Talking TED (“Understanding Analogy: Theory and Method”)

A few months ago the Information Sciences Institute here at USC invited me to talk at one of their weekly Natural Language Seminars. They knew I’d been working on theorizing and analyzing analogies digitally, and wanted to hear more.

It was an exciting but daunting opportunity. How would I speak to an audience that thought about language and procedures for studying it in a radically different way? Several years ago I gave a talk like this at a conference for the Association of Computational Algebra. It didn’t go over well.

This time, I decided to experiment with a TED-style talk. There’s been a lot of criticism of the TED format. Most of it centers on whether the talks are accurate and informational or simply entertainment. Some do seem to be the intellectual equivalent of cotton candy — tasty but evanescent. But they also, I think, are a model for how to talk to a wider audience and enlist interest across cultural, institutional, and disciplinary boundaries.

So I studied up. There’s Nancy Duarte’s TED talk on TED talks, and Chris Anderson, a TED coach, has also shared his recipe. I think it boils down to three things. First, use biography (yours or another’s) to tell a coherent story that centers on the problem you work on. Second, have a clear transition from the problem to your answer. And finally, emphasize why that answer is powerful — what it changes about how we see the problem, and what it might mean for others. To put it differently, they rely on an analogy drawn between a personal narrative and a larger problem.

Put this way, it’s a recipe that applies to most of the good talks that I’ve seen, except TED talks are more personal and less complex. You have to put yourself forward and abandon qualifications, hedges, and the basic acknowledgement that others have been working on similar problems, often more successfully.

Despite discomfort with the TED format, I’ve been trying to figure out how I can get my scholarship out to a wider audience, especially communities beyond academia. This seemed like a great opportunity to experiment.

So I sat down and hammered it out. Meg was out of town, which meant that most of the writing happened with my daughter in my lap, and we practiced with her in the baby bjorn (she’s my biggest fan).

The final title: “Understanding Analogy: Theory and Method.” The folks at ISI posted it here. It doesn’t quite live up to the billing, but it worked. My auditors generally agreed that analogies are an important feature of new ideas and that I’d found a new way of looking at them. And since that talk we’ve been talking about collaborating on a machine learning tool that finds analogies. I’m recruiting undergrads for some initial work this summer. It will be exciting to see where this leads.

Research Project

So, to paint the scene for my next series of posts, my current research involves using semantic indexing, combined with syntactic models, to look for analogies in nineteenth-century works. I’ll explain why at a later point — for now, I’d just like to lay out the software I’ve been using, and where I’m taking the project.

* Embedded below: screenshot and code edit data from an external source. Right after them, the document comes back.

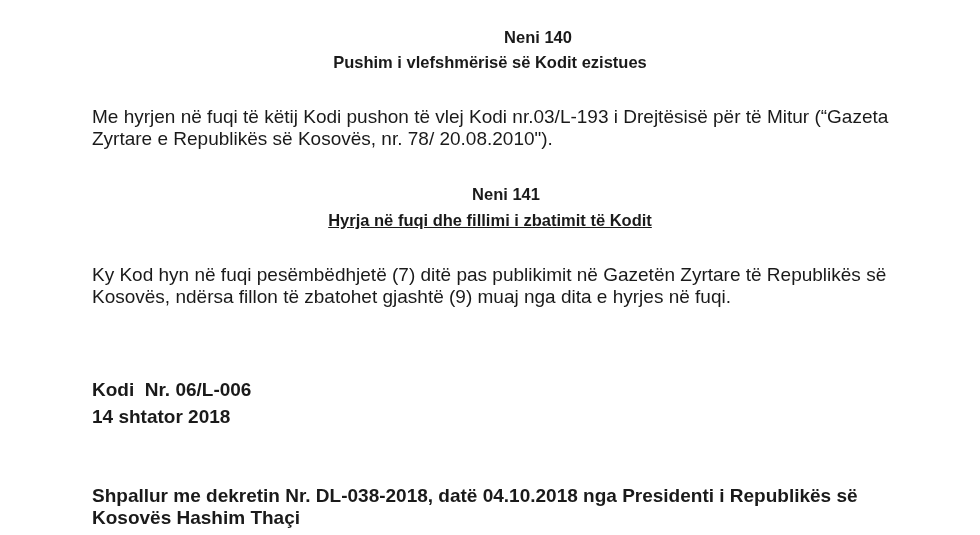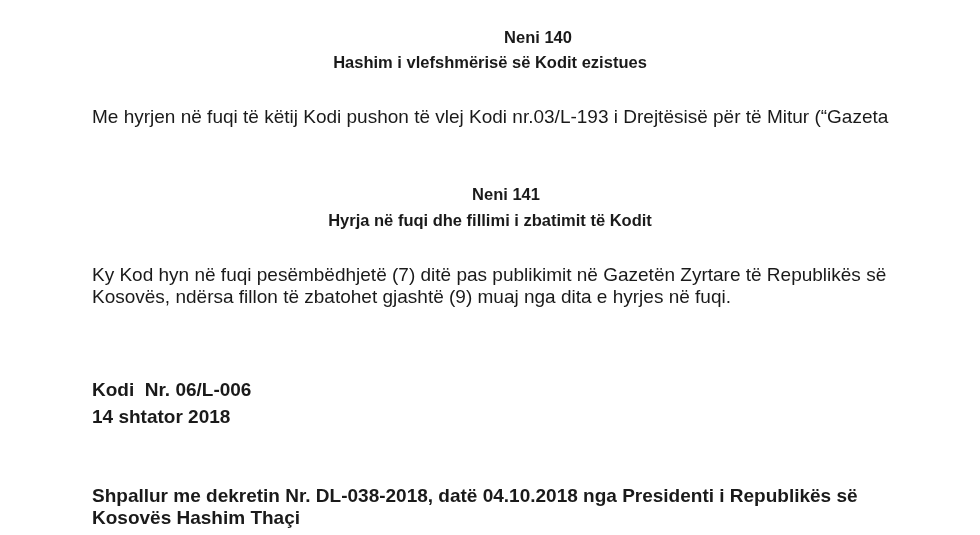--- a/index.html
+++ b/index.html
@@ -19,7 +19,7 @@
 <div class="page">
 
   <div class="heading" style="top:25px;margin-left:48px;">Neni 140</div>
-  <div class="heading" style="top:50px;">Hashim i vlefshmërisë së Kodit ezistues</div>
+  <div class="heading" style="top:50px;">Pushim i vlefshmërisë së Kodit ezistues</div>
 
   <div class="para" style="top:106px;">
     <span class="line">Me hyrjen në fuqi të këtij Kodi pushon të vlej Kodi nr.03/L-193 i Drejtësisë për të Mitur (“Gazeta</span>

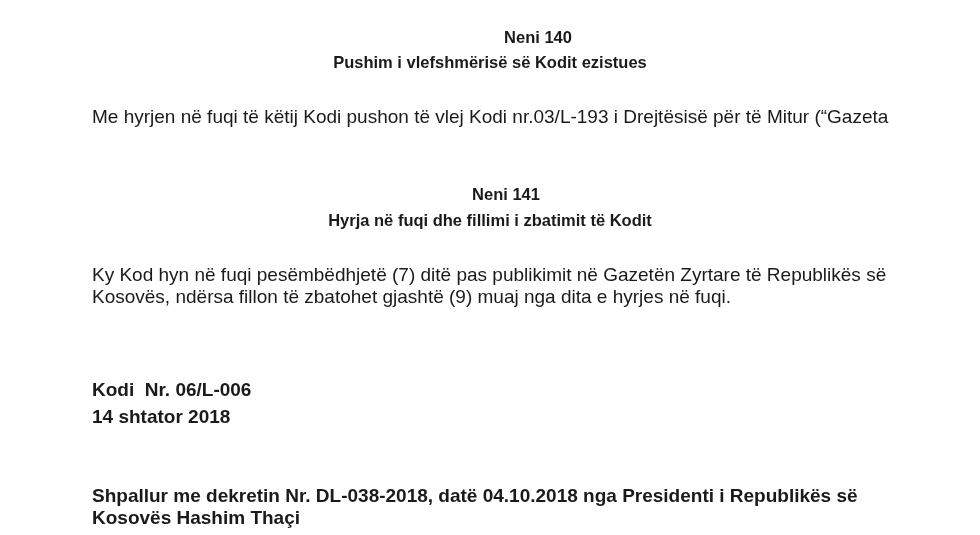--- a/index.html
+++ b/index.html
@@ -23,6 +23,7 @@
 
   <div class="para" style="top:106px;">
     <span class="line">Me hyrjen në fuqi të këtij Kodi pushon të vlej Kodi nr.03/L-193 i Drejtësisë për të Mitur (“Gazeta</span>
+    <span class="line">Zyrtare e Republikës së Kosovës, nr. 78/ 20.08.2010").</span>
   </div>
 
   <div class="heading" style="top:182px;padding-left:16px;">Neni 141</div>

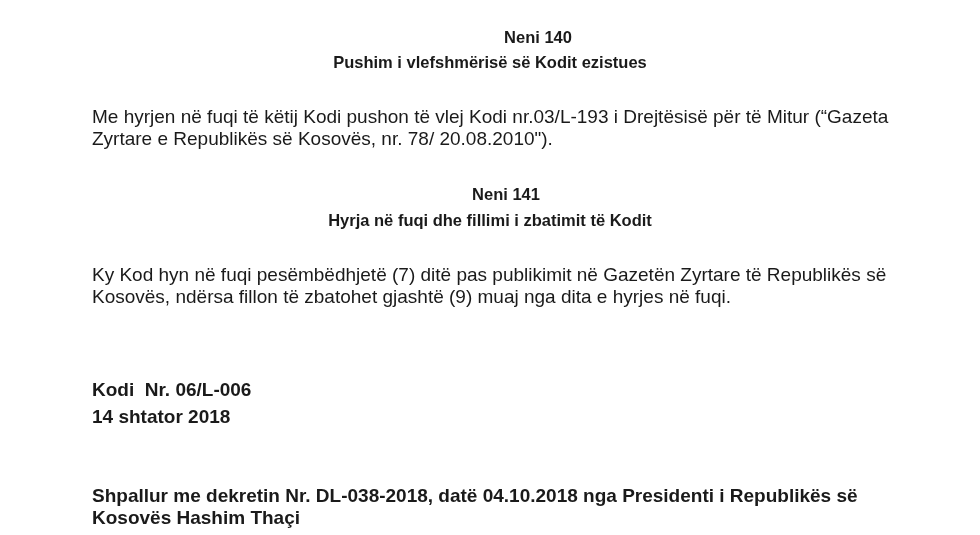--- a/index.html
+++ b/index.html
@@ -27,7 +27,7 @@
   </div>
 
   <div class="heading" style="top:182px;padding-left:16px;">Neni 141</div>
-  <div class="heading" style="top:208px;">Hyrja në fuqi dhe fillimi i zbatimit të Kodit</div>
+  <div class="heading" style="top:208px;text-decoration:underline;">Hyrja në fuqi dhe fillimi i zbatimit të Kodit</div>
 
   <div class="para" style="top:264px;">
     <span class="line">Ky Kod hyn në fuqi pesëmbëdhjetë (7) ditë pas publikimit në Gazetën Zyrtare të Republikës së</span>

My current research, which I presented at ACA 2009 (a computational algebra conference) uses two main suites of tools. For the semantic indexing, I used the tools made available at CU-Boulder’s LSA lab. Semantic indexing proceeds by tokenizing a large database words, and getting the term-document frequency counts (counting how many times all of the words occur in each document). Then, using a technique called partial singular value decomposition, this matrix is reduced to a smaller matrix that effectively sifts through the co-occurrence statistics to try and sort out which relationships between the terms are most informative about the structure of the data set. Once you’ve got this index, you can come up with a rough representation of the meaning of a term or sentence by adding together the singular value vectors for each term. And you can describe differences in meaning in terms of the cosine of the angle between those vectors. The technique has proven very effective at, for instance, naive selection of synonyms.

The other tool I used was a part of speech tagger called Morphadorner, developed by the MONK project group. Morphadorner is just a small part of the software suite underpinning MONK, which includes a relational database and some built-in analysis tools derived from MEANDRE/SEASR. I like Morphadorner because it’s both trainable, and comes with a preset for tagging nineteenth-century fiction, which is largely what I’m interested in.

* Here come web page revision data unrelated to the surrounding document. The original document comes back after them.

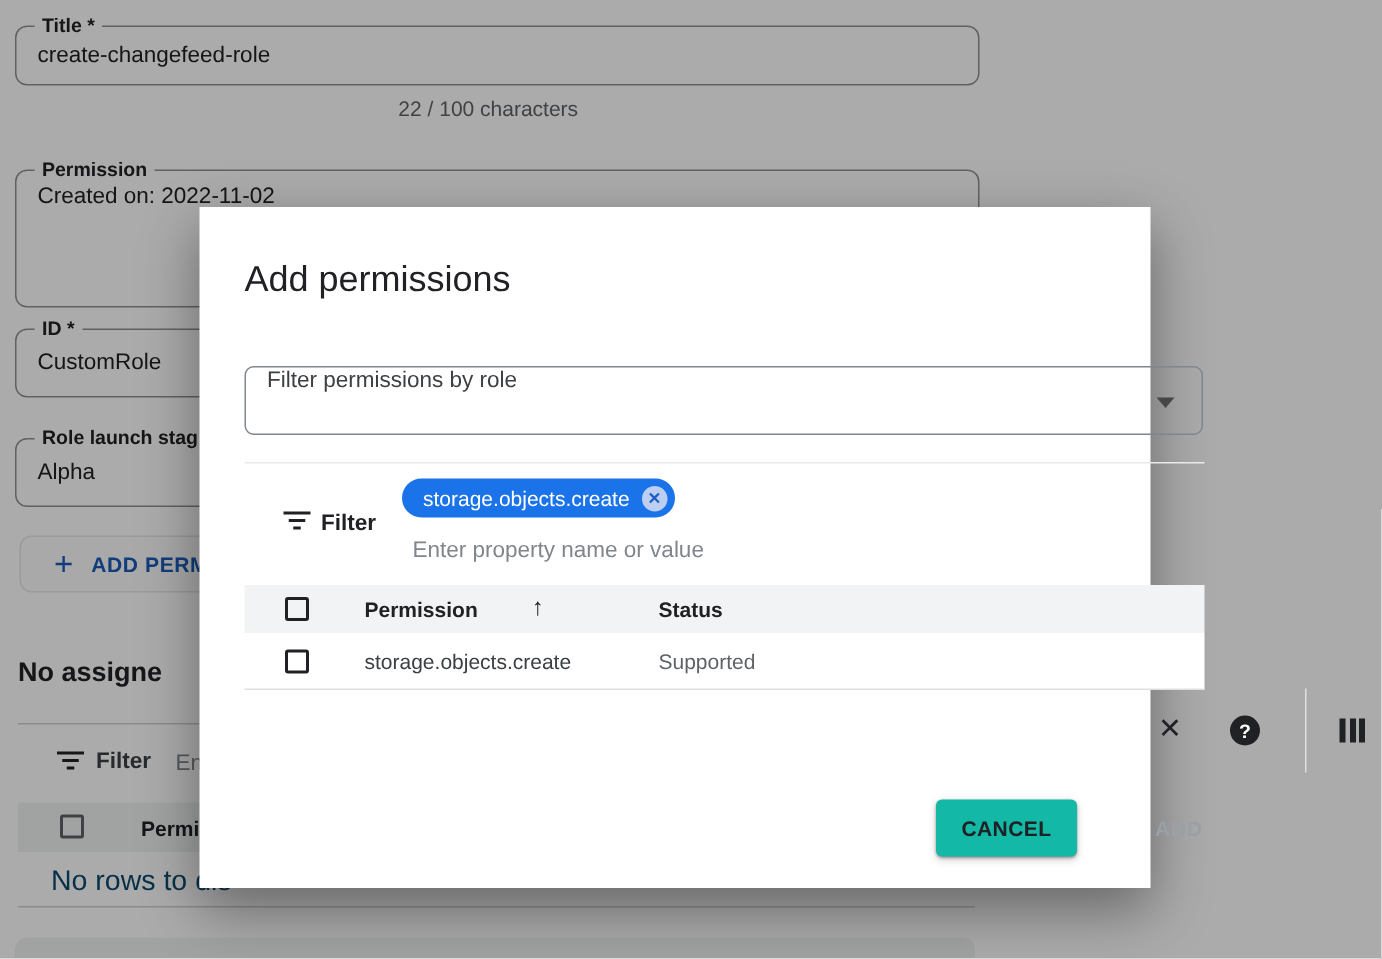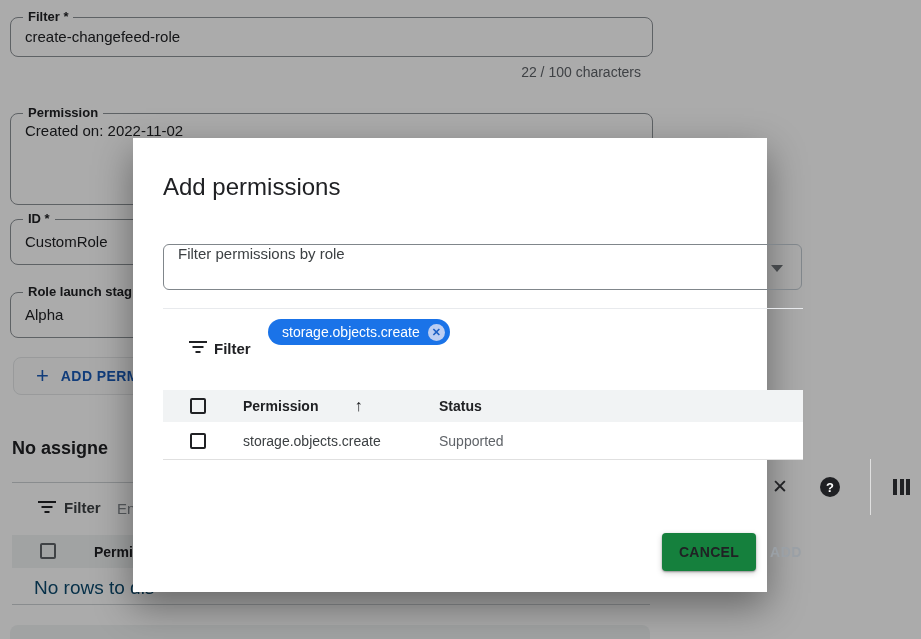--- a/index.html
+++ b/index.html
@@ -91,7 +91,7 @@
 <div class="stage">
 
   <div class="field" style="left:10px;top:17px;width:643px;height:40px;">
-    <span class="flabel">Filter *</span>
+    <span class="flabel">Title *</span>
     <span class="fvalue" style="top:10px;">create-changefeed-role</span>
   </div>
   <div class="char-counter">22 / 100 characters</div>

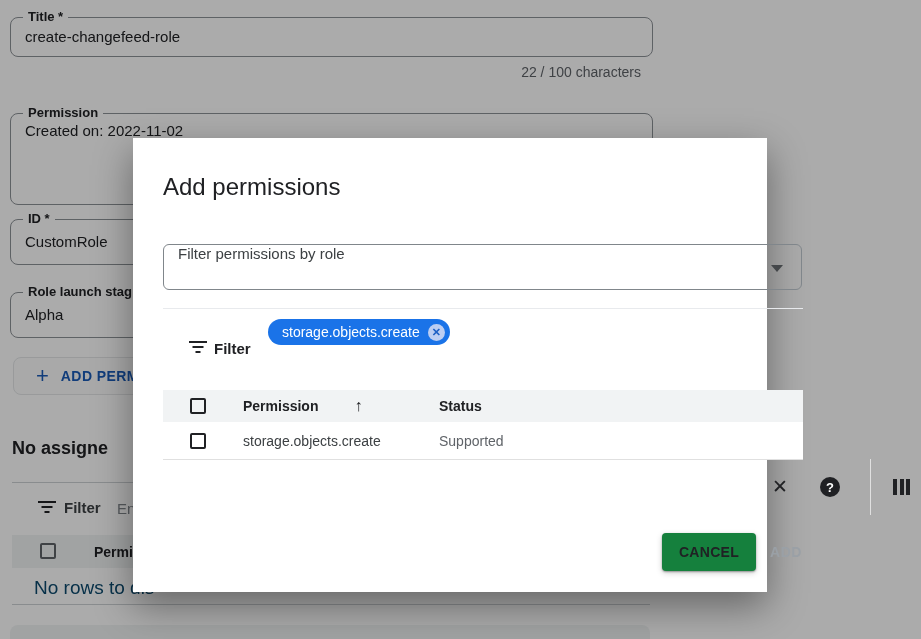--- a/index.html
+++ b/index.html
@@ -11,7 +11,7 @@
   .field .flabel{position:absolute;top:-9px;left:12px;background:#fff;padding:0 5px;
     font-size:13px;font-weight:bold;color:#202124;white-space:nowrap;}
   .field .fvalue{position:absolute;left:14px;font-size:15px;color:#202124;white-space:nowrap;}
-  .char-counter{position:absolute;top:64px;left:10px;width:631px;text-align:right;
+  .char-counter{position:absolute;top:64px;left:10px;width:631px;text-align:center;
     font-size:14px;color:#5f6368;}
   .add-perm-btn{position:absolute;left:13px;top:357px;width:300px;height:38px;
     background:#fdfdfd;border:1px solid #e4e6e8;border-radius:8px;display:flex;

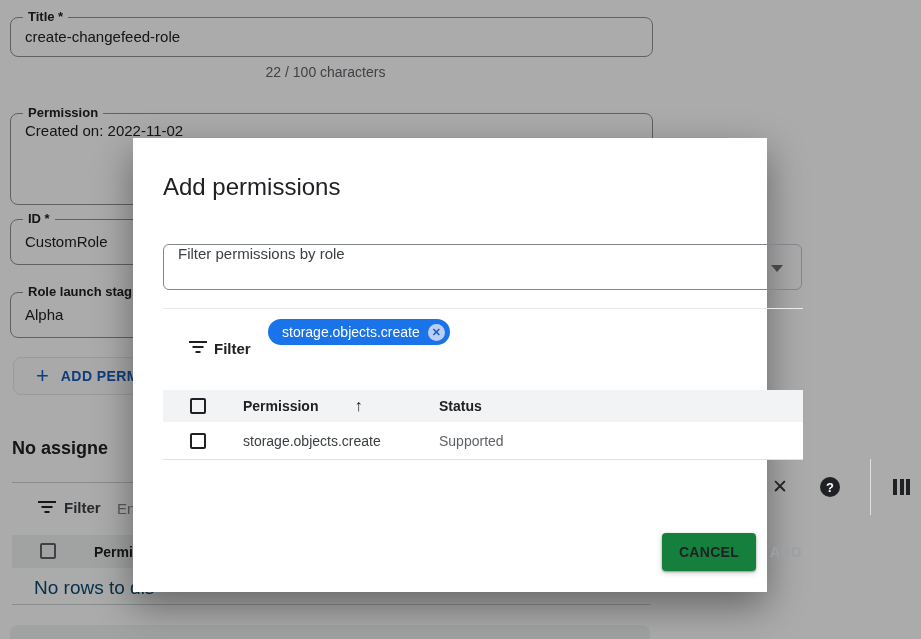--- a/index.html
+++ b/index.html
@@ -158,6 +158,7 @@
       <span class="chip-text">storage.objects.create</span>
       <span class="chip-x">✕</span>
     </div>
+    <span class="m-filter-ph" title="Enter property name or value">Enter property name or value</span>
 
     <span class="icon-clear">✕</span>
     <span class="icon-help">?</span>

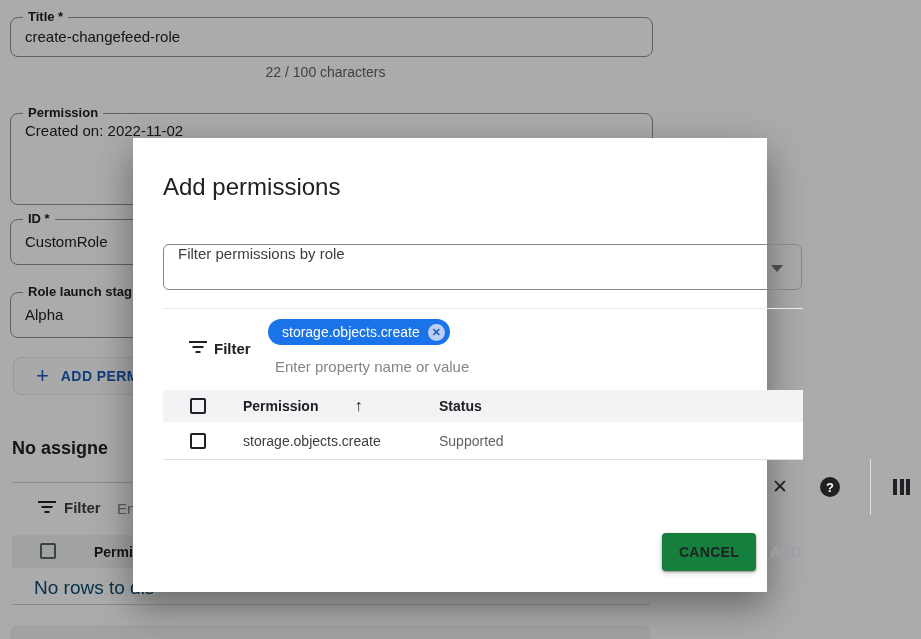--- a/index.html
+++ b/index.html
@@ -79,7 +79,7 @@
   .m-row .cell-perm{font-size:14px;color:#3c4043;}
   .m-row .cell-status{font-size:14px;color:#5f6368;}
 
-  .btn-cancel{position:absolute;left:529px;top:395px;width:94px;height:38px;background:#15803d;
+  .btn-cancel{position:absolute;left:491px;top:395px;width:94px;height:38px;background:#14b8a6;
     border:none;border-radius:4px;box-shadow:0 1px 2px rgba(0,0,0,.35),0 2px 6px rgba(0,0,0,.18);
     font-size:14px;font-weight:bold;letter-spacing:.3px;color:#202124;cursor:pointer;}
   .btn-add{position:absolute;left:618px;top:395px;width:70px;height:38px;background:transparent;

In the short term, I used these tools to do an analysis of the distribution of analogies in the 1859 text of On the Origin of Species, in order to investigate whether this approach could add support to some speculations about the role that analogy plays in that work and in scientific writing generally.

But there are several weaker aspects of this work. First, the semantic indexing tools at the CU Boulder site are limited, particularly by the training corpuses used for their singular value tables. I focused upon a general knowledge training set that covers several years of modern undergraduate course readings, because this seemed to include a better mix of both general and specialist knowledge for looking at scientific works. But it’s clearly problematic to use this library for analyzing nineteenth-century science, with its particular idioms, vocabulary, and habits of expression. What I need to do is create my own corpus of nineteenth-century works, preferably including a broad swathe of fictional, periodical, and scientific texts. Additionally, it would be nice if I could slice up that corpus in various ways, in order to examine the differences between, say, fictional and scientific corpuses, or earlier and later.

In addition, I need to do some additional training/verification of Morphadorner to make sure it’s tagging nineteenth-century scientific works properly, as well as the fiction. Hence the current project.